▸ PROMPT
How many lines in the data below contain the string "oThreshold"? Answer with the number only.

▸ RECORDS SUPPLIED
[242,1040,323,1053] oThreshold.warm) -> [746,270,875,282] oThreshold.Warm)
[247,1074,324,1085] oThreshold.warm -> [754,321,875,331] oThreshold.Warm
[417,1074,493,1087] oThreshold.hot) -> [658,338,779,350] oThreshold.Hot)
...
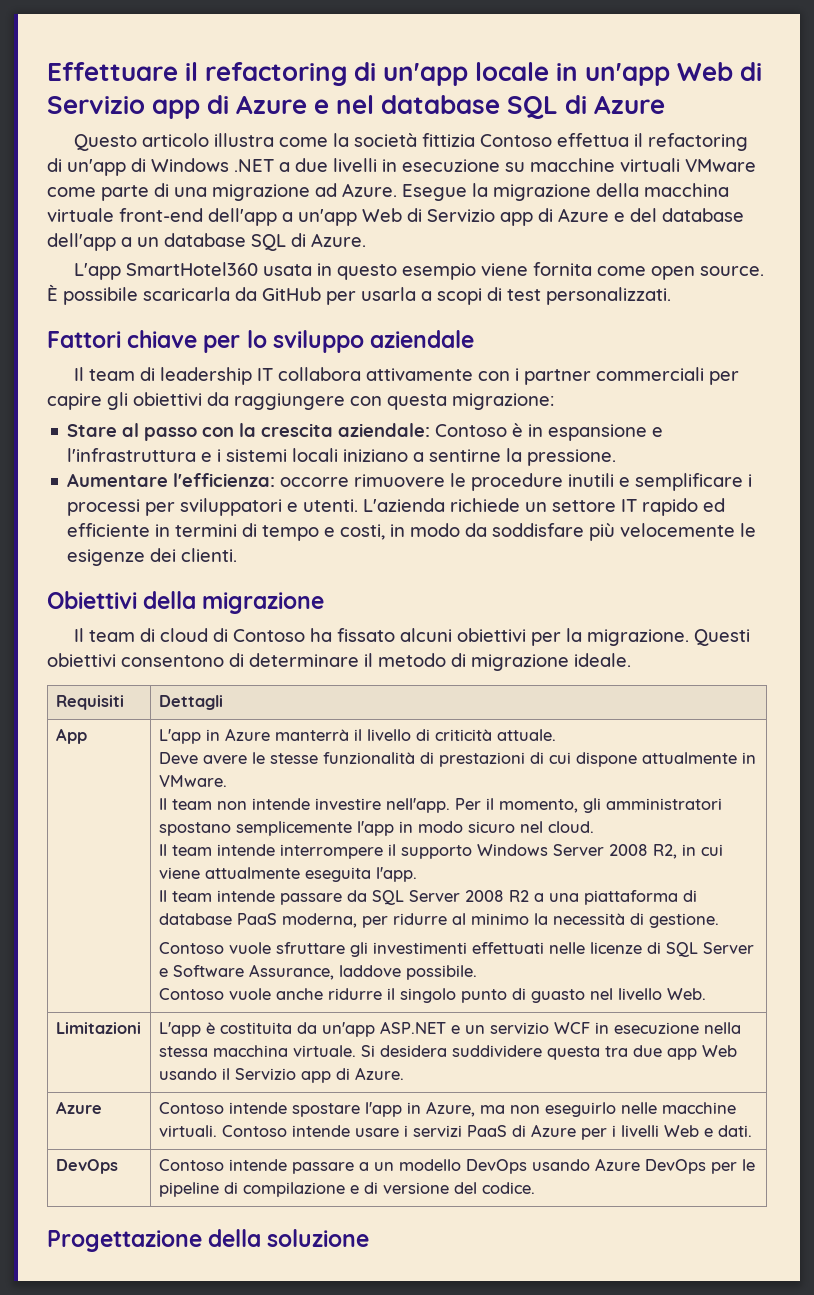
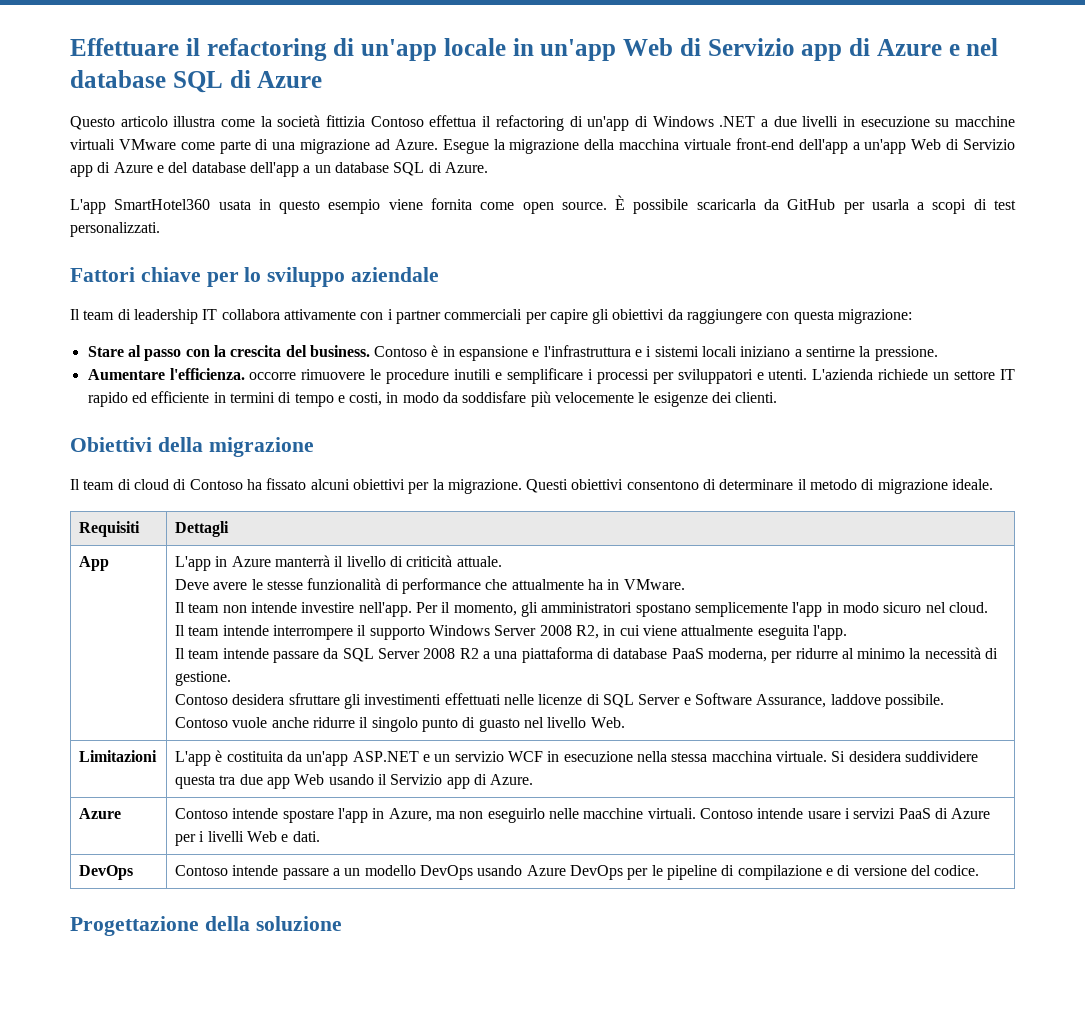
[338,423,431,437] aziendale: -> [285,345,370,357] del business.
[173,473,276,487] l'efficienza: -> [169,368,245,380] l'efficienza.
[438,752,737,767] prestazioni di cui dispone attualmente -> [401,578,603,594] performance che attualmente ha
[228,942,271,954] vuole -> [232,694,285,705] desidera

▸ EXERCISE OUTPUT
3